> _Problem to solve_: Take the entries that follow and return exactly the lines from the one holding "- Extend Usage" through the one holding "our video demos.", both included. Nothing else is needed.

--- Exercise input Enclosed Below ---

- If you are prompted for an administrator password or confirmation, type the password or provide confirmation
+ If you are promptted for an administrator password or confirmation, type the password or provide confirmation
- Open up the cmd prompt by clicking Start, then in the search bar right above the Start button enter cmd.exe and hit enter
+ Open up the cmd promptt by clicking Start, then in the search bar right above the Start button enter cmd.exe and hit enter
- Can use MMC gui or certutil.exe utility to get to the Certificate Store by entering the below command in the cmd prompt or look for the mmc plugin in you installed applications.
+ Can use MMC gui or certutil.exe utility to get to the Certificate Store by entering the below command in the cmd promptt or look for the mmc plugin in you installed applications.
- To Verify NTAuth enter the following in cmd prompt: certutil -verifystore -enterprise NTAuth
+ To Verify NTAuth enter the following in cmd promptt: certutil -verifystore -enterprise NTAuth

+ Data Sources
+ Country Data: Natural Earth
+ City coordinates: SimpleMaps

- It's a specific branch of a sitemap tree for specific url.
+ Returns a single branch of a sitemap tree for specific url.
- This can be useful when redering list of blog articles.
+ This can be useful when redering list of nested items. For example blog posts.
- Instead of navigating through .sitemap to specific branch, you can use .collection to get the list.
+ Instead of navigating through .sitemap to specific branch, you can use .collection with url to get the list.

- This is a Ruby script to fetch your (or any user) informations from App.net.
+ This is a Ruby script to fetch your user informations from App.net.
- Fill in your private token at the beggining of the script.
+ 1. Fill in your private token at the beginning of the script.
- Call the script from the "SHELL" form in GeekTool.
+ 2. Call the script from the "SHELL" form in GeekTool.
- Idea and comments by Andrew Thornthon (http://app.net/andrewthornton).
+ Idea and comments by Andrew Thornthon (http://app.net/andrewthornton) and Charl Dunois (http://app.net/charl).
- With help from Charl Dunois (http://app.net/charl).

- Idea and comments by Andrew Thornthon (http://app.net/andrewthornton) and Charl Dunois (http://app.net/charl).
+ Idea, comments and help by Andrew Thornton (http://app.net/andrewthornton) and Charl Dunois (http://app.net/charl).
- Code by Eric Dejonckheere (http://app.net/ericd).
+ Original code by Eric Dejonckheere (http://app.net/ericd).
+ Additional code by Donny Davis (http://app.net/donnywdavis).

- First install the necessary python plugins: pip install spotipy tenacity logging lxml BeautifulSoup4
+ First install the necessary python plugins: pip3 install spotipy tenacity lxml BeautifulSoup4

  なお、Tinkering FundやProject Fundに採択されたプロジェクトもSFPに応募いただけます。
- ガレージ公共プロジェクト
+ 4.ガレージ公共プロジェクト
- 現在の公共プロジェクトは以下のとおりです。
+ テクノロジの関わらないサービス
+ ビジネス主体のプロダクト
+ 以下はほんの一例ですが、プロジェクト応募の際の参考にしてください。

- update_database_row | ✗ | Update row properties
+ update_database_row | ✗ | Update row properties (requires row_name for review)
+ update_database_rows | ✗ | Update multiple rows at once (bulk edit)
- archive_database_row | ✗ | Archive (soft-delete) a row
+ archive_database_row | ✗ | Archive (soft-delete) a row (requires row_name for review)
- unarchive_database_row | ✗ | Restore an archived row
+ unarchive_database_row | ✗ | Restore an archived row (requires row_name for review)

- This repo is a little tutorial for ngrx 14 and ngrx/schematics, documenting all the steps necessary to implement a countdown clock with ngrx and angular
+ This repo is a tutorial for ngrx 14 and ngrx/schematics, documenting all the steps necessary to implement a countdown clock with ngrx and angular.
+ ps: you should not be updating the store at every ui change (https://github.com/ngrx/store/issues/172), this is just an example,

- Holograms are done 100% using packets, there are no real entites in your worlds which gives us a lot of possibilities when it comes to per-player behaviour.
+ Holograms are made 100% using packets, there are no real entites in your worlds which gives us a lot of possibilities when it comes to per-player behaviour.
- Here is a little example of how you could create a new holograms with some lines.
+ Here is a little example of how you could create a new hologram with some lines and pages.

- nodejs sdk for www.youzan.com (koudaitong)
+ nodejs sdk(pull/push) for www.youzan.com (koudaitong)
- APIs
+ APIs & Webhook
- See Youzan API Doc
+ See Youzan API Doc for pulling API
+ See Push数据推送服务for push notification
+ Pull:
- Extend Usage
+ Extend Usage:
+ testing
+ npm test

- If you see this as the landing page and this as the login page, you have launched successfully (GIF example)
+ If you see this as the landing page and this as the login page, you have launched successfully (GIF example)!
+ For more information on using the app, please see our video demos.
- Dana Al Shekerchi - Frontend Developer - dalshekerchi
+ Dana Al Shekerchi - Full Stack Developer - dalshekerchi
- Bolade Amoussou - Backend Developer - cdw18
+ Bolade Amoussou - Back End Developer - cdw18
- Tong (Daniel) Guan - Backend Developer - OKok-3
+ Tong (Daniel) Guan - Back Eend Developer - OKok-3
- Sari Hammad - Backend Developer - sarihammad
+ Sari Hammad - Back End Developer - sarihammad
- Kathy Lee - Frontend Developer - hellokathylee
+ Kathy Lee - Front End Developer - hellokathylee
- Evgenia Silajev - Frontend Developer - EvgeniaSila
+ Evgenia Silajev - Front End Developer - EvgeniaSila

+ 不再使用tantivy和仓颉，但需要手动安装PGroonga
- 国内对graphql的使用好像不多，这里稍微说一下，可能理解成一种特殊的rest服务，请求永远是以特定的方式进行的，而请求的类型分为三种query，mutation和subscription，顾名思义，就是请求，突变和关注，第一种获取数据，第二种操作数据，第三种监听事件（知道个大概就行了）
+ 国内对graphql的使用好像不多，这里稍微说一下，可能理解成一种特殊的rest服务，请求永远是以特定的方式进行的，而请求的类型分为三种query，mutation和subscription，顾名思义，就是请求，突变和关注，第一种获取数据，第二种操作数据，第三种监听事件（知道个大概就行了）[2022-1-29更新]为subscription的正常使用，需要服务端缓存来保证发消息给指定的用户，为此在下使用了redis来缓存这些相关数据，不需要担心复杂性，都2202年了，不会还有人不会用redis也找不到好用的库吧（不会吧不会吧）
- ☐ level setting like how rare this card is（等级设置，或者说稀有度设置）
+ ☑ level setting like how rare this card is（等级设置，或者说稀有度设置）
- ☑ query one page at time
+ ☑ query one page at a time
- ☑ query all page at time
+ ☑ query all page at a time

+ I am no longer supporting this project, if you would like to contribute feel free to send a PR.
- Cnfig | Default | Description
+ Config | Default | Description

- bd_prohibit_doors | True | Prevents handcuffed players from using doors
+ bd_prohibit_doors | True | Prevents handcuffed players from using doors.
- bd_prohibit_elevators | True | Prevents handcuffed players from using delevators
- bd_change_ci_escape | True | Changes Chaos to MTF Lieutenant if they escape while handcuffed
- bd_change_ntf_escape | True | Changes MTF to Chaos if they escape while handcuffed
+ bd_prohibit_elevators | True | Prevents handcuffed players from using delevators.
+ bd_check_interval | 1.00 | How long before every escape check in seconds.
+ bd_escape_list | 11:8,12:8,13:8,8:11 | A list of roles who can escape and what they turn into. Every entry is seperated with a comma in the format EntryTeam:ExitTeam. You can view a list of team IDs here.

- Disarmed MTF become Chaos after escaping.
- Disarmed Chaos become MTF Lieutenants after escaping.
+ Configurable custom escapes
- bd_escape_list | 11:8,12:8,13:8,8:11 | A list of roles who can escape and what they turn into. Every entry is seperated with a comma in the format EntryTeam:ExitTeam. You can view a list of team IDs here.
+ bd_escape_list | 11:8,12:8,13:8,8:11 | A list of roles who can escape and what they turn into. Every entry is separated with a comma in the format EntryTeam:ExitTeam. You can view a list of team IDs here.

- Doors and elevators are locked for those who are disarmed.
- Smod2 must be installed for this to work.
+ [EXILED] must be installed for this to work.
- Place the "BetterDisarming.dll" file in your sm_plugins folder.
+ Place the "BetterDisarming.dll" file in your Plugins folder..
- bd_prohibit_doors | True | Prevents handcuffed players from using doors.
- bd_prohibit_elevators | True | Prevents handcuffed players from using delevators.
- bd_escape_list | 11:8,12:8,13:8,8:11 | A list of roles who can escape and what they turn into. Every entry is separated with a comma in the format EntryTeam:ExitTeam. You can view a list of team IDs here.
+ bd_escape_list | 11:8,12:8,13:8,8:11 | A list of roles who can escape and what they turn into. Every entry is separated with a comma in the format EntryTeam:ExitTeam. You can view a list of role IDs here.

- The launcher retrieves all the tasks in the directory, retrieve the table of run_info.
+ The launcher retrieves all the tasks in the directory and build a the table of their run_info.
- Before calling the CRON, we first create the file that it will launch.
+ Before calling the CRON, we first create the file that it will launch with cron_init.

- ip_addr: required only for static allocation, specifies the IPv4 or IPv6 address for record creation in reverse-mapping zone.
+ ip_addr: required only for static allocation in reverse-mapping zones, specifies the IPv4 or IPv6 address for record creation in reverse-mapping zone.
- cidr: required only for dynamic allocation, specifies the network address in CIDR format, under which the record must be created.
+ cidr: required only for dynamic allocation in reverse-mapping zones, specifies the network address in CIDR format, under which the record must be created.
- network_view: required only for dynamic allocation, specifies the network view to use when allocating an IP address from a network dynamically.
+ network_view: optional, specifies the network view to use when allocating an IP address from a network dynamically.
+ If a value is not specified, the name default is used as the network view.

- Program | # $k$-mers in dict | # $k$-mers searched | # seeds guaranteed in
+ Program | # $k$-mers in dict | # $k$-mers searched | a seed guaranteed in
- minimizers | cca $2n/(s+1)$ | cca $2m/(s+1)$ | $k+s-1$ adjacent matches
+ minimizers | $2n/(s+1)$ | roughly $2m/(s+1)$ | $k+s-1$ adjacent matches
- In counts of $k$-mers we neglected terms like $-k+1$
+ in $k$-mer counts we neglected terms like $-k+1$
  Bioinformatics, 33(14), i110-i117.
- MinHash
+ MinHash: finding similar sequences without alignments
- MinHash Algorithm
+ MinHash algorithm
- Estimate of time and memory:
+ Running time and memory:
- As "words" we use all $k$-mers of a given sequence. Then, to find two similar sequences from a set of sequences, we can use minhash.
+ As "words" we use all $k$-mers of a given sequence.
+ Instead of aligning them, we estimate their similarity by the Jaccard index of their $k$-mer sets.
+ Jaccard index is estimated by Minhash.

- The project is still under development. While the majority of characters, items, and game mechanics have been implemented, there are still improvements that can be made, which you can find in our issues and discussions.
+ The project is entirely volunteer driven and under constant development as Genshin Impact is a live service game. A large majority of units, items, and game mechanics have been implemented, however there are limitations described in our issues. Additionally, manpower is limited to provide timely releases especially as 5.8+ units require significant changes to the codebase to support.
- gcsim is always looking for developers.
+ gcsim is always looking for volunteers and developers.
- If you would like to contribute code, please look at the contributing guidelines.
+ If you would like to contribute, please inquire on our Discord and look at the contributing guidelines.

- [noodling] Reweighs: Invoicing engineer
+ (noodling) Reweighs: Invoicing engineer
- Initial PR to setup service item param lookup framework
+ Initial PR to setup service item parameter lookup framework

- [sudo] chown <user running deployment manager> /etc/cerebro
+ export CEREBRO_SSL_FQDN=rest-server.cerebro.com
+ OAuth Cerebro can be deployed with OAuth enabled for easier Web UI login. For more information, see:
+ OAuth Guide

--- End of Enclosed Exercise input ---

> _The completed task_:
- Extend Usage
+ Extend Usage:
+ testing
+ npm test

- If you see this as the landing page and this as the login page, you have launched successfully (GIF example)
+ If you see this as the landing page and this as the login page, you have launched successfully (GIF example)!
+ For more information on using the app, please see our video demos.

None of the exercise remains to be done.